Rina Sawayama Speaks Out About Exclusion From the BRIT Awards
“If arts awards are creating their own sort of version of border control around their eligibility, I think that’s really problematic.”
Rina Sawayama has responded to her exclusion from the BRIT Awards, which barred the British-Japanese artist from submitting her critically acclaimed album, SAWAYAMA, for consideration. When the BRIT Awards announced the shortlist for its Hyundai Mercury Prize, fans and critics alike — including Elton John — pointed out the fact that Sawayama was overlooked.
Sawayama has indefinite leave to remain (ILR), a visa category that grants permanent residency and work rights in the UK. Despite her contributions to music — and the fact that she has lived in the UK since she was a toddler — Sawayama’s ILR status renders her ineligible to enter the Mercury Prize.

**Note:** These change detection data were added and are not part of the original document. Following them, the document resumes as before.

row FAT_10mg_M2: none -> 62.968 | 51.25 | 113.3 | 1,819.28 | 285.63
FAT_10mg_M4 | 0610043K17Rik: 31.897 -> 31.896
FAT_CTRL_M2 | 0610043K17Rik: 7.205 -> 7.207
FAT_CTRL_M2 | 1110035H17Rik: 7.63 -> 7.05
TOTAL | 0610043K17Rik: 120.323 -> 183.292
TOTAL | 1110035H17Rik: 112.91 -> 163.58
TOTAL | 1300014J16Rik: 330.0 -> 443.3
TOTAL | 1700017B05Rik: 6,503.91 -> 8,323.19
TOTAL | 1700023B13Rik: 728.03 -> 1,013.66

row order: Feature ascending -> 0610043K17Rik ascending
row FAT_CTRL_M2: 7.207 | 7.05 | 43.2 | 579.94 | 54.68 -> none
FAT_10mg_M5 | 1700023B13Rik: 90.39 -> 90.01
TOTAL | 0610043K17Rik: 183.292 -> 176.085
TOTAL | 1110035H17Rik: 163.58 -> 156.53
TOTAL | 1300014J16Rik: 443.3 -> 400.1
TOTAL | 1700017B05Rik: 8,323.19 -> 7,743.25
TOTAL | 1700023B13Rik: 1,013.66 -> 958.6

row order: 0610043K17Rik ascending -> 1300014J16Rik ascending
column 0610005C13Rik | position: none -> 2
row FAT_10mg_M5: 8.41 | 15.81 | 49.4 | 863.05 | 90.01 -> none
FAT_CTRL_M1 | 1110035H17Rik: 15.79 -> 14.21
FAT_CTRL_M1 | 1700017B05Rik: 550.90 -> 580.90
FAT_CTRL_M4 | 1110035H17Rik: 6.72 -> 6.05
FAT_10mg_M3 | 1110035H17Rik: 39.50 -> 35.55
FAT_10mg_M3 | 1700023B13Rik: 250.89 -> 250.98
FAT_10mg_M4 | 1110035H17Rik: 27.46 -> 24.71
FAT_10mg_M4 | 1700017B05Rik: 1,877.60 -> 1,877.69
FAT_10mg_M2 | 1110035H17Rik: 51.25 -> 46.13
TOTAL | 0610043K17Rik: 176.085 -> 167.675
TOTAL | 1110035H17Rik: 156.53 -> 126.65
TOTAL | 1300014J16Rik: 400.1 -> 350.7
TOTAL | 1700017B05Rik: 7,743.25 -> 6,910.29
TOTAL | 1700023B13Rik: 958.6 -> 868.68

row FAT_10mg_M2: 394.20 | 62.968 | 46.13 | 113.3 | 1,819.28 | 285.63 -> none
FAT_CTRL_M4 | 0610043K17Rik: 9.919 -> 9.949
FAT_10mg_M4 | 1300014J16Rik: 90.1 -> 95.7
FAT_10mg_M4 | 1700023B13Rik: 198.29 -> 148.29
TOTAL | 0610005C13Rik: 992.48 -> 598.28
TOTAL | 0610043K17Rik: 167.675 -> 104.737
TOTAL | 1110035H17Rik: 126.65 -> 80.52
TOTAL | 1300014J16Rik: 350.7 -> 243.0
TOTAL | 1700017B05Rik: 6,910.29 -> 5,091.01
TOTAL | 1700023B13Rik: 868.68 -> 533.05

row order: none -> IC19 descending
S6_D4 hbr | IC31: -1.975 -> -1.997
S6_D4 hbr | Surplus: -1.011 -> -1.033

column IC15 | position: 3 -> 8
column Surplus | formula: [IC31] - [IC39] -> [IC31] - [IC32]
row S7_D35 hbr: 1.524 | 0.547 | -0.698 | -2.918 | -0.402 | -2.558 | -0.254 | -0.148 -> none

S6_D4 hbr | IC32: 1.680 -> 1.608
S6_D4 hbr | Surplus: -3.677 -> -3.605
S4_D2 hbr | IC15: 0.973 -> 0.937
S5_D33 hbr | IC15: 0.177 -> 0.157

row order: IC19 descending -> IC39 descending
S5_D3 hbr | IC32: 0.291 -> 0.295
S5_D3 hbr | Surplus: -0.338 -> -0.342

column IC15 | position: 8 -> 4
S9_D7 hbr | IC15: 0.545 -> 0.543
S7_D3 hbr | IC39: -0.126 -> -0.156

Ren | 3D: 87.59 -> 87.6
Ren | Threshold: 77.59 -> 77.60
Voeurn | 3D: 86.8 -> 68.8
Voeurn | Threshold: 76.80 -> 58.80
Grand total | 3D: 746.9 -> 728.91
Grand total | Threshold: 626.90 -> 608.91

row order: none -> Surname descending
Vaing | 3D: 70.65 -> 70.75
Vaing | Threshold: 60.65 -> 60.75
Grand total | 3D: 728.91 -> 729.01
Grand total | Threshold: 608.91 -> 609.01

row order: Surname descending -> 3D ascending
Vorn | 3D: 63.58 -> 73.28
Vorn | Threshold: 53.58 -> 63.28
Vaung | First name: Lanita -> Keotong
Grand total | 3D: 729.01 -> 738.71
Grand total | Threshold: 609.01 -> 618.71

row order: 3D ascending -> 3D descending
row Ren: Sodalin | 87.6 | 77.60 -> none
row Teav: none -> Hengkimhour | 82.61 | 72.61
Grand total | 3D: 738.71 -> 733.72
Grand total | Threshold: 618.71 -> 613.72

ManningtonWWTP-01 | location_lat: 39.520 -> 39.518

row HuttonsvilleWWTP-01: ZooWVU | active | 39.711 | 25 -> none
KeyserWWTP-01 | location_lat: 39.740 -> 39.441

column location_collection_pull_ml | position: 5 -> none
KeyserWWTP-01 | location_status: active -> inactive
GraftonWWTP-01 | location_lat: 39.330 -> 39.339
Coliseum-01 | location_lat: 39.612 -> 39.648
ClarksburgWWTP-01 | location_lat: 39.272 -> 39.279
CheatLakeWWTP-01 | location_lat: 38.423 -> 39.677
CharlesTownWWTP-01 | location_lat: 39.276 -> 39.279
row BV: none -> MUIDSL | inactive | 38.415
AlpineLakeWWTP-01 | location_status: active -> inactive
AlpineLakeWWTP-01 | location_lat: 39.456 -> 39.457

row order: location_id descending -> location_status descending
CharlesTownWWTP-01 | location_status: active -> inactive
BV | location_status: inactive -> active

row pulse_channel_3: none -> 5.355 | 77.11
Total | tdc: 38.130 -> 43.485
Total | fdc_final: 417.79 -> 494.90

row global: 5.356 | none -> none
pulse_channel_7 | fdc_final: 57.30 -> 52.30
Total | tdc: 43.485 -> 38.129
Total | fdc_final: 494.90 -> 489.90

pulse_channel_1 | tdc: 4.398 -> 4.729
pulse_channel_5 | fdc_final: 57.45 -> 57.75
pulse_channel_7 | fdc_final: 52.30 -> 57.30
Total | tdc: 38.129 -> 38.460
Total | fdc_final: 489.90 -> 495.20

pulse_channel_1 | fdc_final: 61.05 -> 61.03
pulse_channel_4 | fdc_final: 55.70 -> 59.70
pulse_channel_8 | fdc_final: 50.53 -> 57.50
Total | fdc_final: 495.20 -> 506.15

“I’ve just lived [in the UK] all my life. I went to summer school in Japan, and that’s literally it,” Sawayama told VICE. ”But feel like I’ve contributed to the UK in a way that I think is worthy of being celebrated, or at least being eligible to be celebrated,” the artist said, adding that the situation makes her question her identity. “[As an immigrant], you get to a level when you don’t have to worry about your nationality and your status and whether you fit into this country. Things like that bring into sharp focus, like, whether I am even British”
Sawayama hopes that, going forward, the BRIT Awards will expand its definition of “Britishness” to include a wider range of people. “If arts awards are creating their own sort of version of border control around their eligibility, I think that’s really problematic,” she said. “It’s up to the award bodies to decide what Britishness really encompasses — the very things that they celebrate, which is diversity and opportunity.”
BPI, the governing body for the BRIT Awards, issued a statement responding to Sawayama’s concerns: “Both The BRIT Awards and the Hyundai Mercury Prize aim to be as inclusive as possible within their parameters, and their processes and eligibility criteria are constantly reviewed.”